Reproduce the data in full, exactly as given, leaving images out.

--- PROVIDED RECORDS Enclosed Below ---

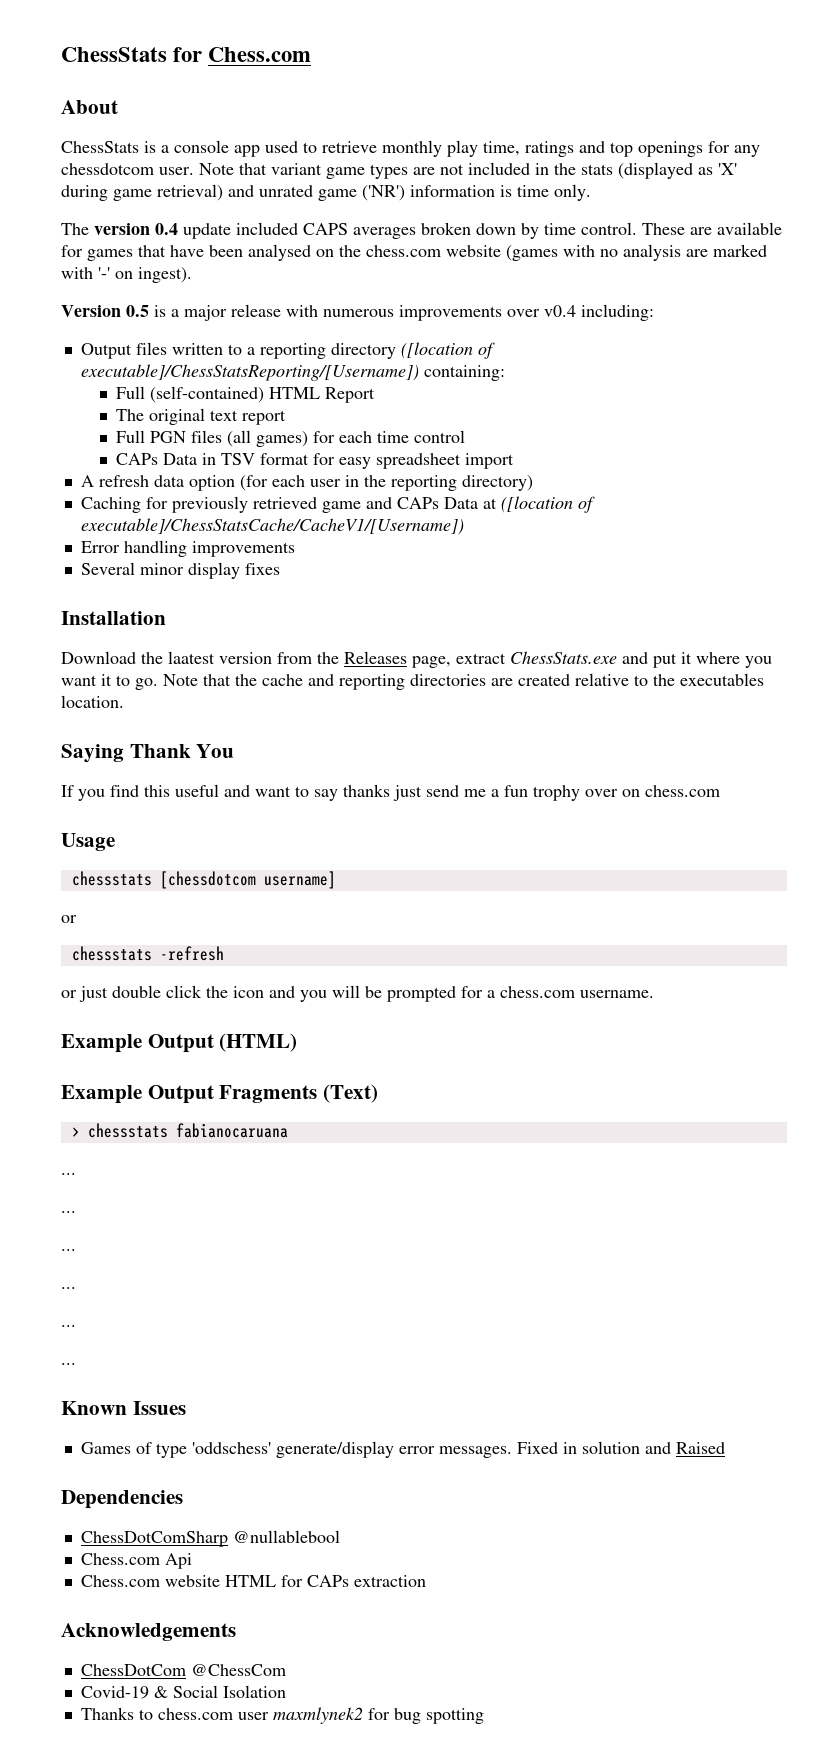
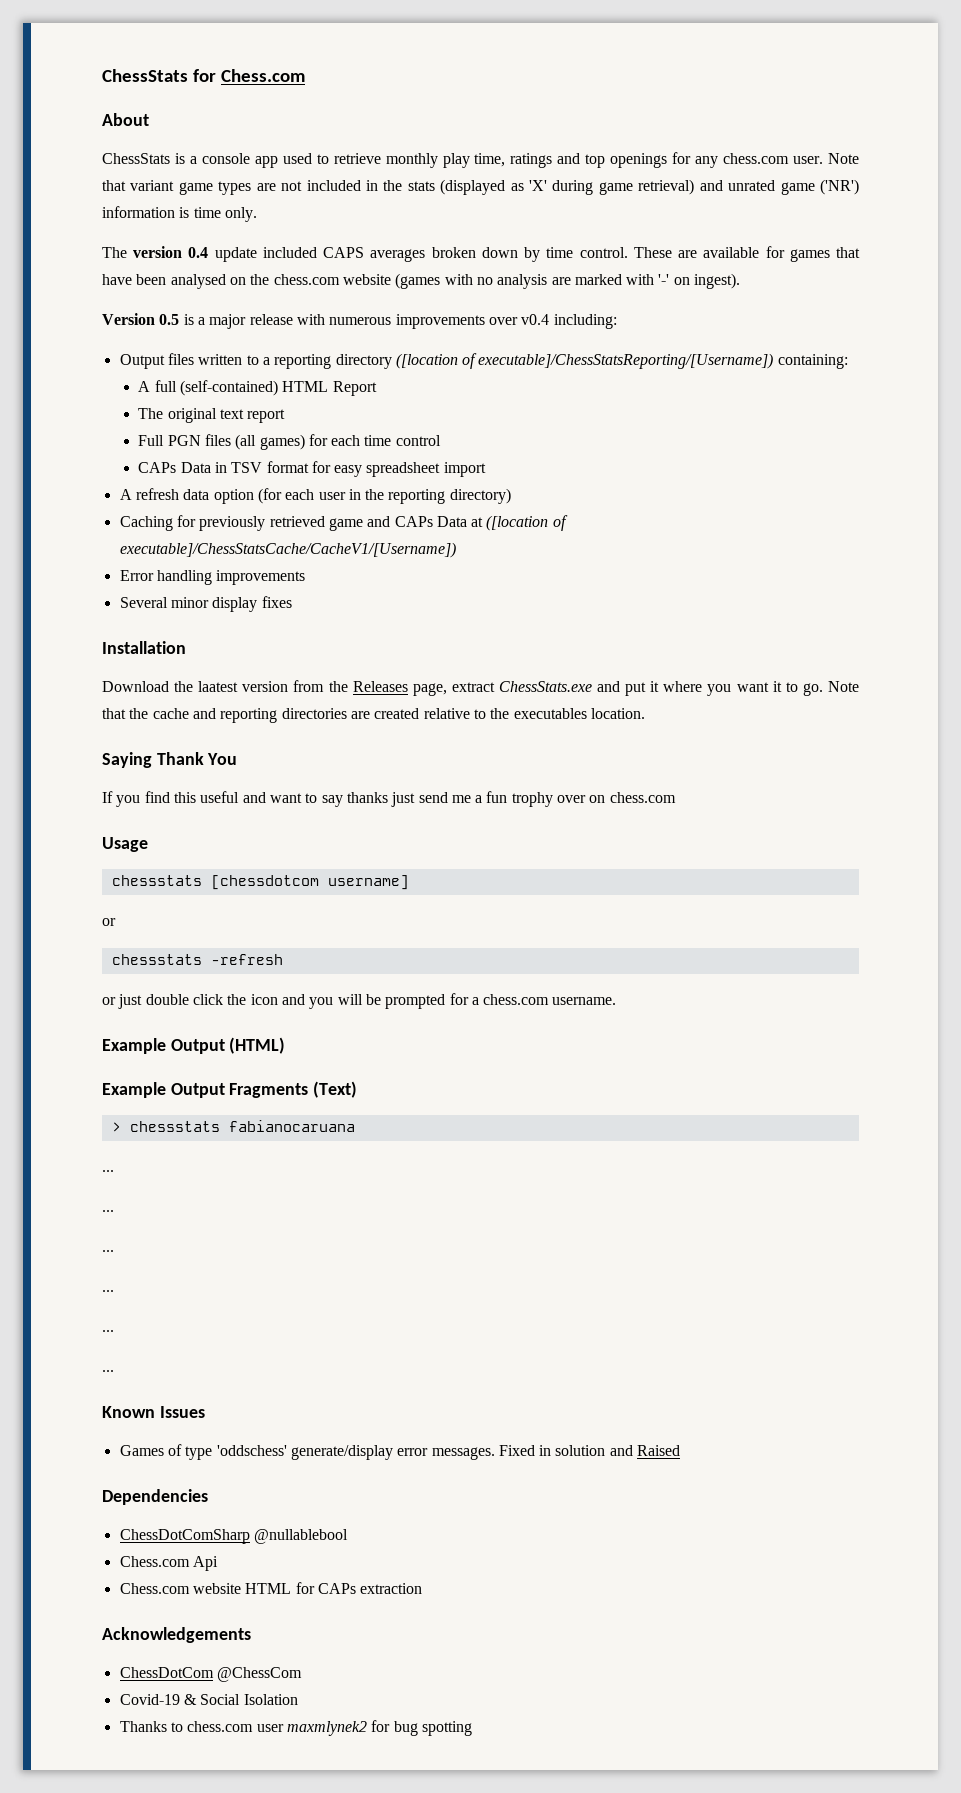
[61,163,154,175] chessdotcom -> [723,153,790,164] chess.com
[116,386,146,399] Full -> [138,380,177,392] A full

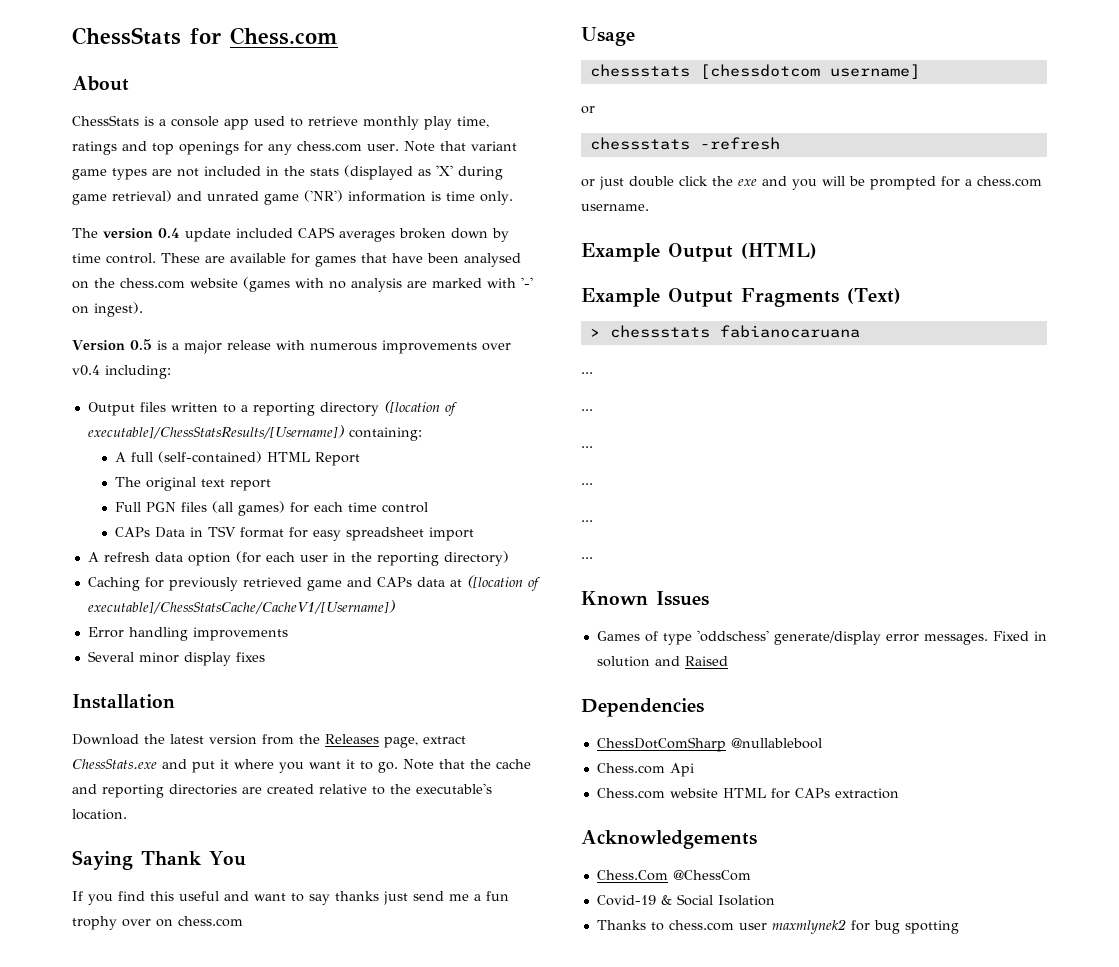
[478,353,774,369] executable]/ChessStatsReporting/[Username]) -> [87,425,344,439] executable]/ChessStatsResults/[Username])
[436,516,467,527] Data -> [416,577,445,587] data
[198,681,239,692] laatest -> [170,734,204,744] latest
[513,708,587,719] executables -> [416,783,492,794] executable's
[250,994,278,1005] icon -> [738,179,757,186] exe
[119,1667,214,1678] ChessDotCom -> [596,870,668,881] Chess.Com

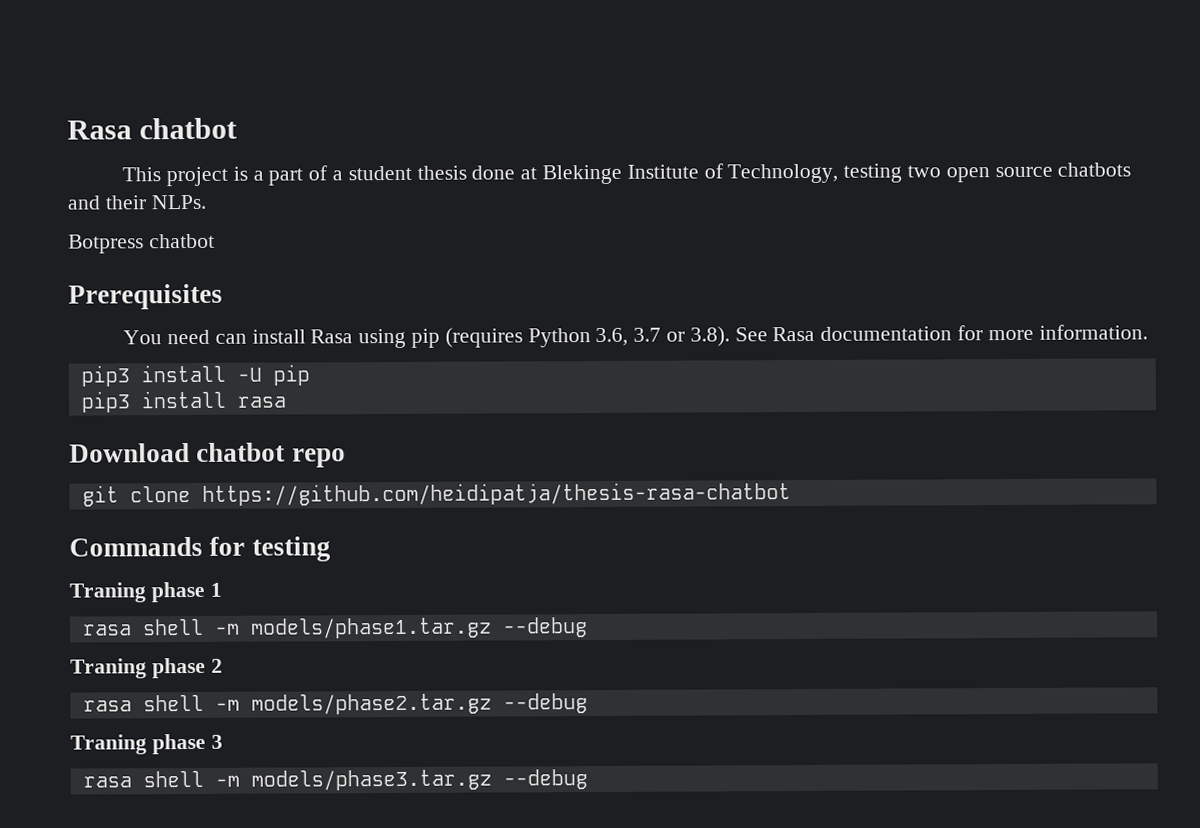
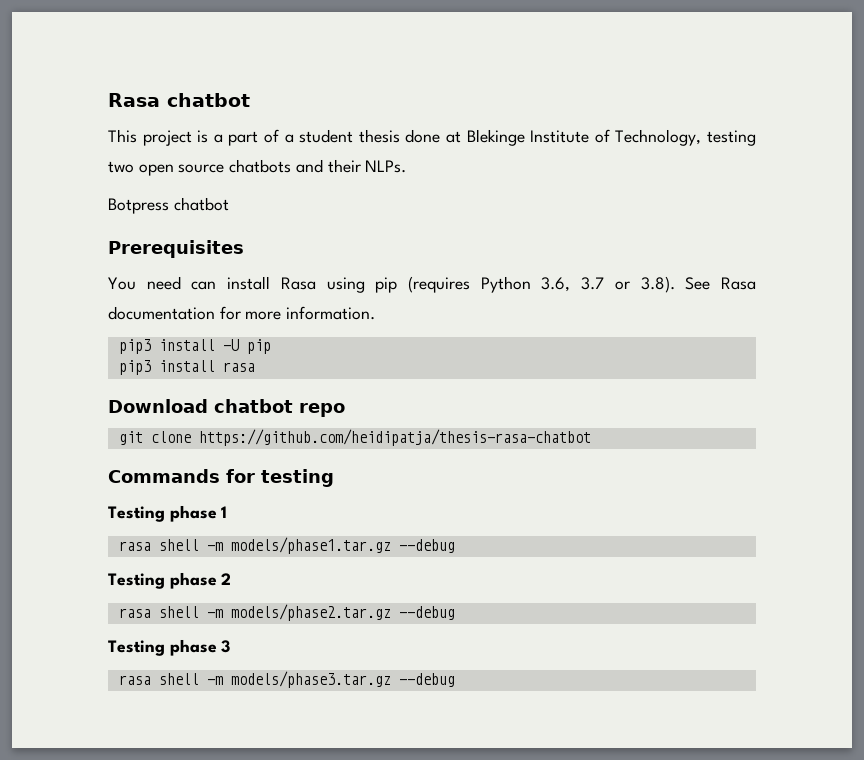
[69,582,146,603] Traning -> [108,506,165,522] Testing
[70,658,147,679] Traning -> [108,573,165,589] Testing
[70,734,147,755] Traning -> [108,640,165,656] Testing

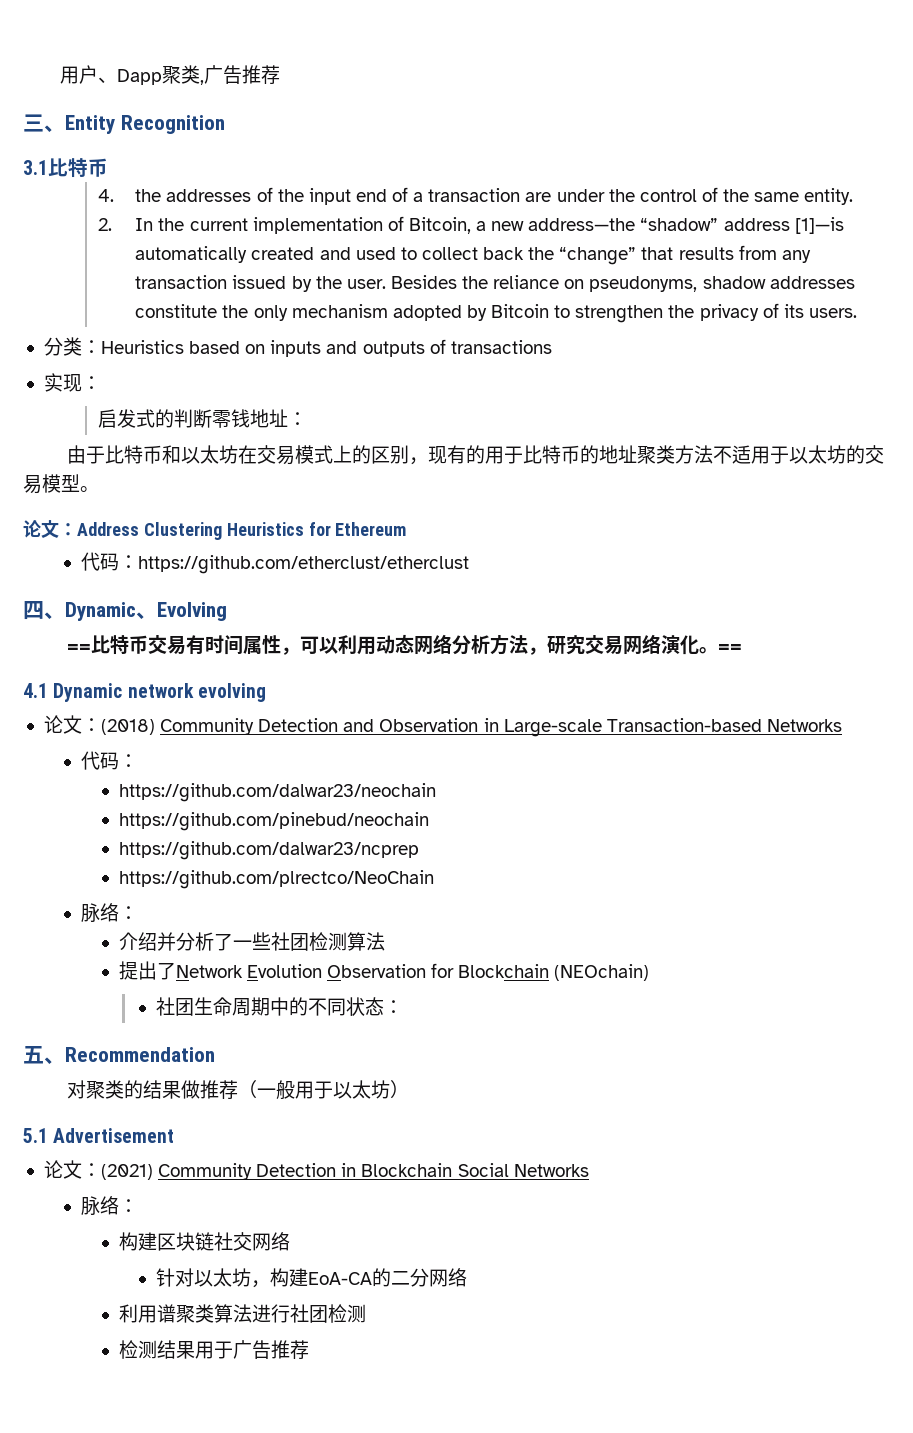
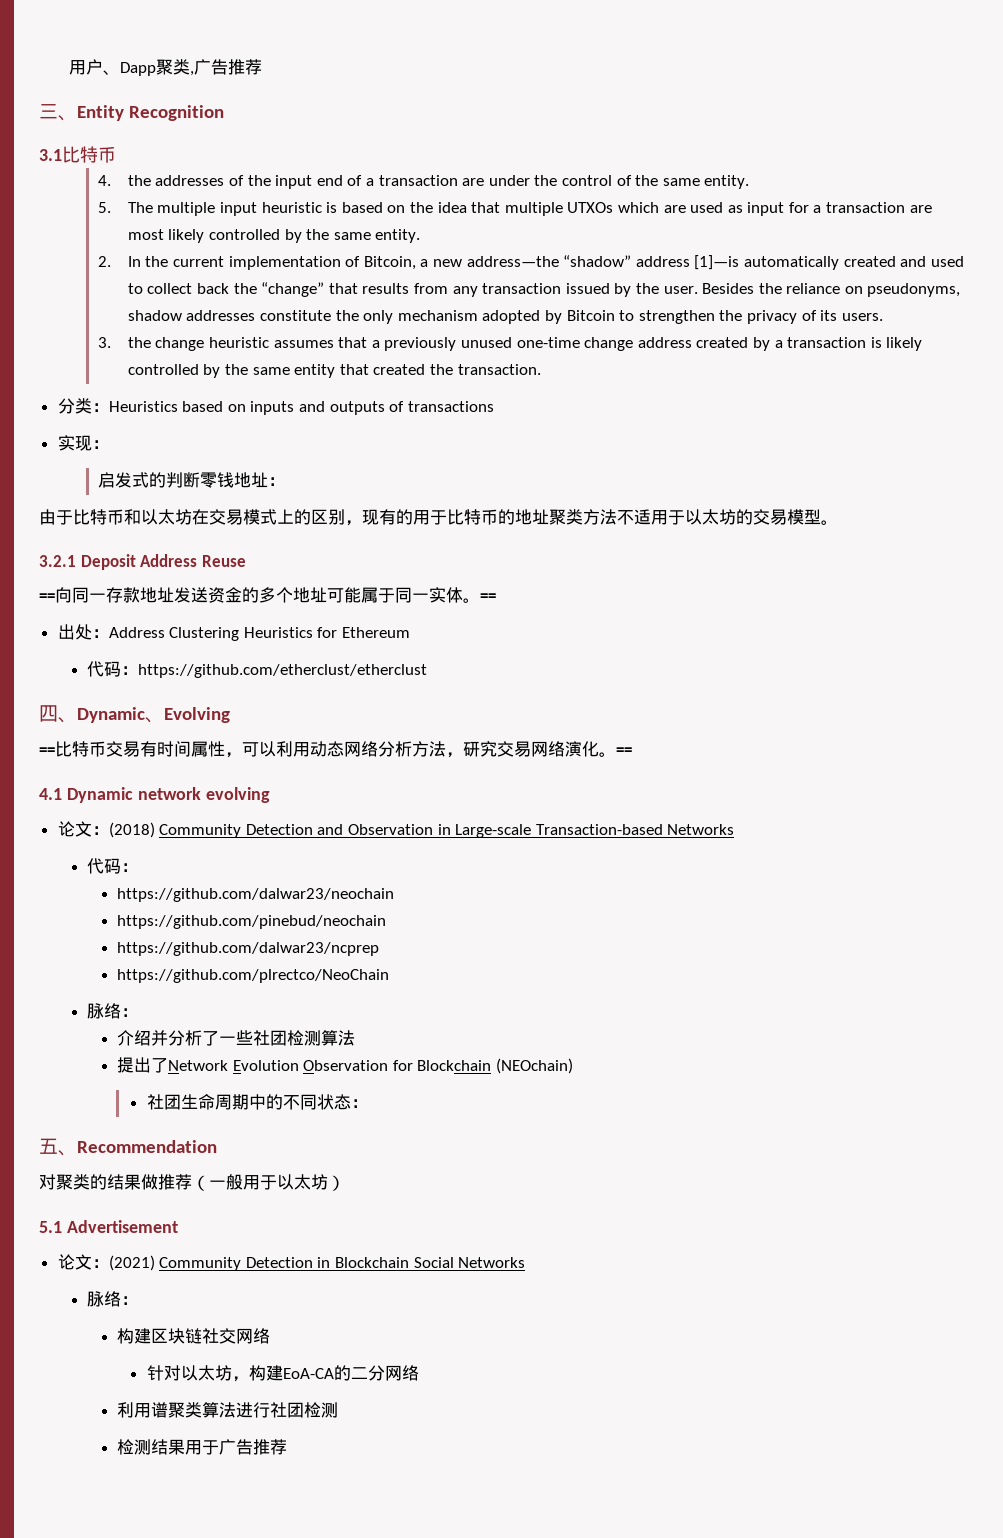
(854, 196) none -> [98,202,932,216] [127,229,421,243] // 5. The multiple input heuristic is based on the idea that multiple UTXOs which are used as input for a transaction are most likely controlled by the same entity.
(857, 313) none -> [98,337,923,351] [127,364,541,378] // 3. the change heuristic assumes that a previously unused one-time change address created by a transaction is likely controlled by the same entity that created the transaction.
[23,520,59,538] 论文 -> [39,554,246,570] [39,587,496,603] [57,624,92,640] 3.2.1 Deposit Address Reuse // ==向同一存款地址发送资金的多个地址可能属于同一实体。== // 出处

--- End of Enclosed PROVIDED RECORDS ---

**TASK RESULT:**
[61,163,154,175] chessdotcom -> [723,153,790,164] chess.com
[116,386,146,399] Full -> [138,380,177,392] A full

[478,353,774,369] executable]/ChessStatsReporting/[Username]) -> [87,425,344,439] executable]/ChessStatsResults/[Username])
[436,516,467,527] Data -> [416,577,445,587] data
[198,681,239,692] laatest -> [170,734,204,744] latest
[513,708,587,719] executables -> [416,783,492,794] executable's
[250,994,278,1005] icon -> [738,179,757,186] exe
[119,1667,214,1678] ChessDotCom -> [596,870,668,881] Chess.Com

[69,582,146,603] Traning -> [108,506,165,522] Testing
[70,658,147,679] Traning -> [108,573,165,589] Testing
[70,734,147,755] Traning -> [108,640,165,656] Testing

(854, 196) none -> [98,202,932,216] [127,229,421,243] // 5. The multiple input heuristic is based on the idea that multiple UTXOs which are used as input for a transaction are most likely controlled by the same entity.
(857, 313) none -> [98,337,923,351] [127,364,541,378] // 3. the change heuristic assumes that a previously unused one-time change address created by a transaction is likely controlled by the same entity that created the transaction.
[23,520,59,538] 论文 -> [39,554,246,570] [39,587,496,603] [57,624,92,640] 3.2.1 Deposit Address Reuse // ==向同一存款地址发送资金的多个地址可能属于同一实体。== // 出处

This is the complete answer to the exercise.